Chapter 16. Using the Internet and the Web
Many years ago, in a system administration class one of us attended, the instructor spent an entire afternoon teaching us the step-by-step procedures for breaking into several different models of Digital Equipment Corporation VAX computers. We learned how to "hack" into a computer from an operator's console and how to gain privileged access from a remote terminal. Of course, some ways to break into the computers were easier than others, but all of the models that were current at that time were able to be compromised. The people in the class were amazed that an instructor would so thoroughly teach the art of the break-in. One student expressed this amazement to the teacher. The teacher's reply, which seemed so obvious afterwards, was, "If you don't know all of the ways which someone can use to compromise your system, you won't be able to completely defend that system."
With the explosive way in which the world has embraced the use of the Internet, intranets , and the World Wide Web, we now have more ways in which our systems can be compromised and there is much more to be learned about defending those systems.
Who's using the Internet today? The large volume of Internet users now includes such diverse populations as private citizens , commercial businesses, universities, hospitals , public institutions, national, state, and local government bodies, and non-profit organizations.
The wealth and volume of information available on the Internet is almost incomprehensible. Information is available on media ranging from newsgroups and electronic mailing lists to product and company information. The United States Government has web sites to supply information about its various organizations and activities. You can "surf" over to the White House home page (http://www.whitehouse.gov/) and gather information from "The Virtual Library" to an "Interactive Citizens' Handbook" to "What's Happening at the White House." Never before in the history of the world have you been able to tap into so much information so easily from the comfort of your own home.
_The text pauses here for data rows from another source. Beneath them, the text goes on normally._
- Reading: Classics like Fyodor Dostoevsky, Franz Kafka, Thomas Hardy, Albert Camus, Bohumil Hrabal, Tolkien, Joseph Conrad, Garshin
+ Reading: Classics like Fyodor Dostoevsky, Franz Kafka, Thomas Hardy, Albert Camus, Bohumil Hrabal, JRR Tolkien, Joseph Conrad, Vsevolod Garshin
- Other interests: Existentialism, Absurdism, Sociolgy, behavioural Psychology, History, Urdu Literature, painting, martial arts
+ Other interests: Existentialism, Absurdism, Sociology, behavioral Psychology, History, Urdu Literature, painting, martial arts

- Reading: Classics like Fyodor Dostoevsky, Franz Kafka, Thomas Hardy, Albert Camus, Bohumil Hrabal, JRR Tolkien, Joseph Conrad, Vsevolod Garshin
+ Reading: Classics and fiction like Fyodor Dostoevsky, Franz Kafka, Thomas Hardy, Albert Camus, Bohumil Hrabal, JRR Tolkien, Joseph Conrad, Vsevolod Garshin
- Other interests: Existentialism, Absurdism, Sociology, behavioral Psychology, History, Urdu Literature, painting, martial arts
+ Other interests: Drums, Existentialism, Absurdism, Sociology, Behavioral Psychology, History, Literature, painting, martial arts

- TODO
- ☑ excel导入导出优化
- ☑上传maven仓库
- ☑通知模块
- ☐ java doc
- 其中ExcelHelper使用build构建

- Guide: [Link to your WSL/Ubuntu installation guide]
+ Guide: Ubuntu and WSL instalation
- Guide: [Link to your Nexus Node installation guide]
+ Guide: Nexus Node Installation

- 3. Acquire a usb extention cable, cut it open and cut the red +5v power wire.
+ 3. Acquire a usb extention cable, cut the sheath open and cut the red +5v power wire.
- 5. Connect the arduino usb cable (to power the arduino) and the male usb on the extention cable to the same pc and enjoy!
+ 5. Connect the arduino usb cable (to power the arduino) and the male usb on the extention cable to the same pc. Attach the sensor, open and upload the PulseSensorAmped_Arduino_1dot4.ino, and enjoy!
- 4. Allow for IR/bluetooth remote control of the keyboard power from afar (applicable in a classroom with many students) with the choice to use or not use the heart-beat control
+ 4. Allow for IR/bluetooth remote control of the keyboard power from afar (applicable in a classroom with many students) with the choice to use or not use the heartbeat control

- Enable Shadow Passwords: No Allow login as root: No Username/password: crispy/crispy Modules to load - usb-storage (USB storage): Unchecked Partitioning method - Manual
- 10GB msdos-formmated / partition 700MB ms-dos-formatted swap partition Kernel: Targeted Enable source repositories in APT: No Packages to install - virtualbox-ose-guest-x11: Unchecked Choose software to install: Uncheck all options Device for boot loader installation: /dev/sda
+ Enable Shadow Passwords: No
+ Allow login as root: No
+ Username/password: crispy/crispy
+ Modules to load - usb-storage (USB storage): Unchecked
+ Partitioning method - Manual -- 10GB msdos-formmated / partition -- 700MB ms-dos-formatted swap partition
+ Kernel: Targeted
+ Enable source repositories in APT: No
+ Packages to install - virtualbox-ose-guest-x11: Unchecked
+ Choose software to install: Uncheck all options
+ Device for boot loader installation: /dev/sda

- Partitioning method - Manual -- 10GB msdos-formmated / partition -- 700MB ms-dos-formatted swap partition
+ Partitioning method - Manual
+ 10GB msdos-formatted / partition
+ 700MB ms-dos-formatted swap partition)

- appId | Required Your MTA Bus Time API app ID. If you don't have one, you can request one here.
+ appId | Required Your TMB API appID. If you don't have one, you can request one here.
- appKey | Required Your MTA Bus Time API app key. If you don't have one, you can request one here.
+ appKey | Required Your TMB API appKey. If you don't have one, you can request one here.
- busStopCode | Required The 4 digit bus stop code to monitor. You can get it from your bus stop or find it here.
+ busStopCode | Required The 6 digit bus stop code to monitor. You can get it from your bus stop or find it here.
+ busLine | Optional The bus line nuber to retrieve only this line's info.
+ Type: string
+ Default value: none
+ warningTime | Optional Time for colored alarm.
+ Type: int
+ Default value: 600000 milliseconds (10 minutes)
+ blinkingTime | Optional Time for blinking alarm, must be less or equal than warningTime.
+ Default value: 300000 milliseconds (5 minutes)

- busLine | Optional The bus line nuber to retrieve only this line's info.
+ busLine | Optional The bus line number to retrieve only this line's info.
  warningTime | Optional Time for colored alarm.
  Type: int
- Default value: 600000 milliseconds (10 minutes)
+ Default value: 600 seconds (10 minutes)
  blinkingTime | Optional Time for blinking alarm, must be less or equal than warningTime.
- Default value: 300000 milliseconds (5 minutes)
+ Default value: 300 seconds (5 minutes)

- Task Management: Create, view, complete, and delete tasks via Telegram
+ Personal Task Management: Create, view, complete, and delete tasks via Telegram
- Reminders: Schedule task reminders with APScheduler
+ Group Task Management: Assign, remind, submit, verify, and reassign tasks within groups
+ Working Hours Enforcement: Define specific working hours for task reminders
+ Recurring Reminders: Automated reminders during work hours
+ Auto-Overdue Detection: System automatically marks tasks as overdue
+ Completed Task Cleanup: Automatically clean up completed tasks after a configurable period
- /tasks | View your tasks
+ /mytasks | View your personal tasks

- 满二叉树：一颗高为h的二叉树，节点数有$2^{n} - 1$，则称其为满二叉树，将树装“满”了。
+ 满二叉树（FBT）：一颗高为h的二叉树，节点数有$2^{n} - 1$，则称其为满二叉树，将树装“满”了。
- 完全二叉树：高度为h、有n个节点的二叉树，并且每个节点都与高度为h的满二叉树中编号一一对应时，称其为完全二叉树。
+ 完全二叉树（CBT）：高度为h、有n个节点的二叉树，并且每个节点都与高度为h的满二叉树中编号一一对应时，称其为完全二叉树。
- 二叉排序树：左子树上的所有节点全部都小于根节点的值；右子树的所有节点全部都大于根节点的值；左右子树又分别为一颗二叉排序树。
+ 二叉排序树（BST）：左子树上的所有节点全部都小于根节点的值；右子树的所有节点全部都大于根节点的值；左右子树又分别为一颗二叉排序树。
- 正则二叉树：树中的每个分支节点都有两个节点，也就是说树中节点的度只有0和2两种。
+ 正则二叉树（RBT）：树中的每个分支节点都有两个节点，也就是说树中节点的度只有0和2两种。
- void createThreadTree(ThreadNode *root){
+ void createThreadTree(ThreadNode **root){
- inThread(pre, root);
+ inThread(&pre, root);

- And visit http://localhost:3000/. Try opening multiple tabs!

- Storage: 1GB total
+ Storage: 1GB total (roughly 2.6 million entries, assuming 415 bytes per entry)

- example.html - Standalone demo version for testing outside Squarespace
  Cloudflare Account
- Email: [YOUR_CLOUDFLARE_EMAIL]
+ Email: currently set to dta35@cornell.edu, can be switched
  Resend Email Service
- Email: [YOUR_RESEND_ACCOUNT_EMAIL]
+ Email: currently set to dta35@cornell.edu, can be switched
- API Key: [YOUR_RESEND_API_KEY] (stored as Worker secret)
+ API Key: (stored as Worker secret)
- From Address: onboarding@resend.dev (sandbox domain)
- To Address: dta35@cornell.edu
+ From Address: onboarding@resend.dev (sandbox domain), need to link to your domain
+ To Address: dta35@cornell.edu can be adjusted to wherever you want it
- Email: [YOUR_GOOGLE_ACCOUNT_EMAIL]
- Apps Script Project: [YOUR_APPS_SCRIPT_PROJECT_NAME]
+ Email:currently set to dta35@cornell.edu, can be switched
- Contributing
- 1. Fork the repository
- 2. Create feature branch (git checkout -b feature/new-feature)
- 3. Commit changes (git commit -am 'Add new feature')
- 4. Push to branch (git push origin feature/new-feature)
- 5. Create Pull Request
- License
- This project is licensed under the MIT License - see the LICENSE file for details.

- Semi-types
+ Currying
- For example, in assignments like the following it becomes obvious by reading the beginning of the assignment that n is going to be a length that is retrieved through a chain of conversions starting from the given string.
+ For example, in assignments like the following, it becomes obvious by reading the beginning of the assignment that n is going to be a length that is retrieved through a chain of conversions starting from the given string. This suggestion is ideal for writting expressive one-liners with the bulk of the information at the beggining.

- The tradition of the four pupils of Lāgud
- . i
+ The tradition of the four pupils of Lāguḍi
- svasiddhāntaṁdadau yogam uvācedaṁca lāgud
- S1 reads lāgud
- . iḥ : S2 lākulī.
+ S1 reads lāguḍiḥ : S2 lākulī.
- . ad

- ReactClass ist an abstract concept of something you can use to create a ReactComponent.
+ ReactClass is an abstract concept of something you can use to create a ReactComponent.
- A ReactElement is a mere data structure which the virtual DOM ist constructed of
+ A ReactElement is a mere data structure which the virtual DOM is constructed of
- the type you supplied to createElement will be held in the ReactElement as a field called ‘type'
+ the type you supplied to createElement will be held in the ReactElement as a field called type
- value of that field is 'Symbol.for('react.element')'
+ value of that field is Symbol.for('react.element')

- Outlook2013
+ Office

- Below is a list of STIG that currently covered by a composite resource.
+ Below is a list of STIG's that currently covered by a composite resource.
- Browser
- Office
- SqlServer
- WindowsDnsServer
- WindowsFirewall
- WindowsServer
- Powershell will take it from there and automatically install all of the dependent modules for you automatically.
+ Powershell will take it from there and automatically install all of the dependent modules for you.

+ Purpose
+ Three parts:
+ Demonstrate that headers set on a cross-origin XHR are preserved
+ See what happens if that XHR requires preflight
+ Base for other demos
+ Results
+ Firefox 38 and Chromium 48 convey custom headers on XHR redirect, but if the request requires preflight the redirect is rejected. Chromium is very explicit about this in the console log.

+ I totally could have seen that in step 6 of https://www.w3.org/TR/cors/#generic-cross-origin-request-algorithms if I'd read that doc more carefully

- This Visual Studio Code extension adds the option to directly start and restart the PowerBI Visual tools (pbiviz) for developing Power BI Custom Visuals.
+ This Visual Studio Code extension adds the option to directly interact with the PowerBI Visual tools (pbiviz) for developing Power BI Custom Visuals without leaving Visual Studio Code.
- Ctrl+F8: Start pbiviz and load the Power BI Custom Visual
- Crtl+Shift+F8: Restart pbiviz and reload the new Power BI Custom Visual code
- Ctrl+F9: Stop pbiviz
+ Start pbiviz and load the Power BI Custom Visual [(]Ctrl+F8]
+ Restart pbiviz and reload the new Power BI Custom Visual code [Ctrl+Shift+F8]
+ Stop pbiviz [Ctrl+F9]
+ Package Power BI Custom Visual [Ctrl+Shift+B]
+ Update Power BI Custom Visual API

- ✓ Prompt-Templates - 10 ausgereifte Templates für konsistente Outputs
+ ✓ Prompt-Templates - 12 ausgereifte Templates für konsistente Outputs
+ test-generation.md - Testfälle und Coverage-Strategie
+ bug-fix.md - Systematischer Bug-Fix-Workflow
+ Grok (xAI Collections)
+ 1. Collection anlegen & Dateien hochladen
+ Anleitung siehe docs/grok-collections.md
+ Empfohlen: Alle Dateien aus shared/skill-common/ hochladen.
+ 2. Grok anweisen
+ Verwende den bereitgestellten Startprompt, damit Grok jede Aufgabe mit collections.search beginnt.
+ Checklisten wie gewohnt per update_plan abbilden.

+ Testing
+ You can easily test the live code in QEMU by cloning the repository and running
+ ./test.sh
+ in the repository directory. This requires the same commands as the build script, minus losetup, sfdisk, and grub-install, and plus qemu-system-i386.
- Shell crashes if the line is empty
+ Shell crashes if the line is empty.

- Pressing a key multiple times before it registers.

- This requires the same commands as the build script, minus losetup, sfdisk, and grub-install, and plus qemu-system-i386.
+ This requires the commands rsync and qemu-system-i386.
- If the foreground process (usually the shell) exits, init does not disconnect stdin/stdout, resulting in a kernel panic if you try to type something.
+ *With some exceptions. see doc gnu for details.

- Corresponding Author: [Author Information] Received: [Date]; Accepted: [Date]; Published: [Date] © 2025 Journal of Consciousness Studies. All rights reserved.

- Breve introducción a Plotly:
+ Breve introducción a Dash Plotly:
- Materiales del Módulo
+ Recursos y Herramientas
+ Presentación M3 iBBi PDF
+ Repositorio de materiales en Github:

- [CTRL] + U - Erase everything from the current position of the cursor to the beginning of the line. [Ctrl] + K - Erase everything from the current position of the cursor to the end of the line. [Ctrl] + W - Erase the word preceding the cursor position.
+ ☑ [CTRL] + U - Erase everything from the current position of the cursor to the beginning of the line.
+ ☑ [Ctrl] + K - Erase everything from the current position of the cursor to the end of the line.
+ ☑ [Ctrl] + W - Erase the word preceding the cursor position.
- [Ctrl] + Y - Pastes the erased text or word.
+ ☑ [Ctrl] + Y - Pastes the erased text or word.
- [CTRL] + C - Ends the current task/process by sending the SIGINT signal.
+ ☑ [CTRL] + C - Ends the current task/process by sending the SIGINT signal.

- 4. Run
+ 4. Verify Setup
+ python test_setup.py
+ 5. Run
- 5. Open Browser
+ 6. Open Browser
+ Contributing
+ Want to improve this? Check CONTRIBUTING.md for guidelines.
There is an enormous amount to learn about the web and thousands of books written about web use, web page design, and web security. (See Appendix A, for a few such books we've found helpful.) This book's focus is on Oracle security, so we won't try to teach you about overall web issues. Our goals with this chapter are much more limited:
Summarize briefly the terminology involved with web technology
Evaluate your current options for securing your web site
Examine some steps you can take to help protect your Oracle database while making it available from a web site
We emphasize the approaches you can use to help secure your database, from the Internet or an intranet, without the purchase of additional Oracle-supplied tools. However, you may want to look at the next chapter to see what Oracle products are available, at an additional cost, to help protect your database while still making it available through your web site.
| || |
The only real product Oracle supplies with the base RDBMS purchase that might provide some web site security is the Oracle Security Server discussed in Chapter 15.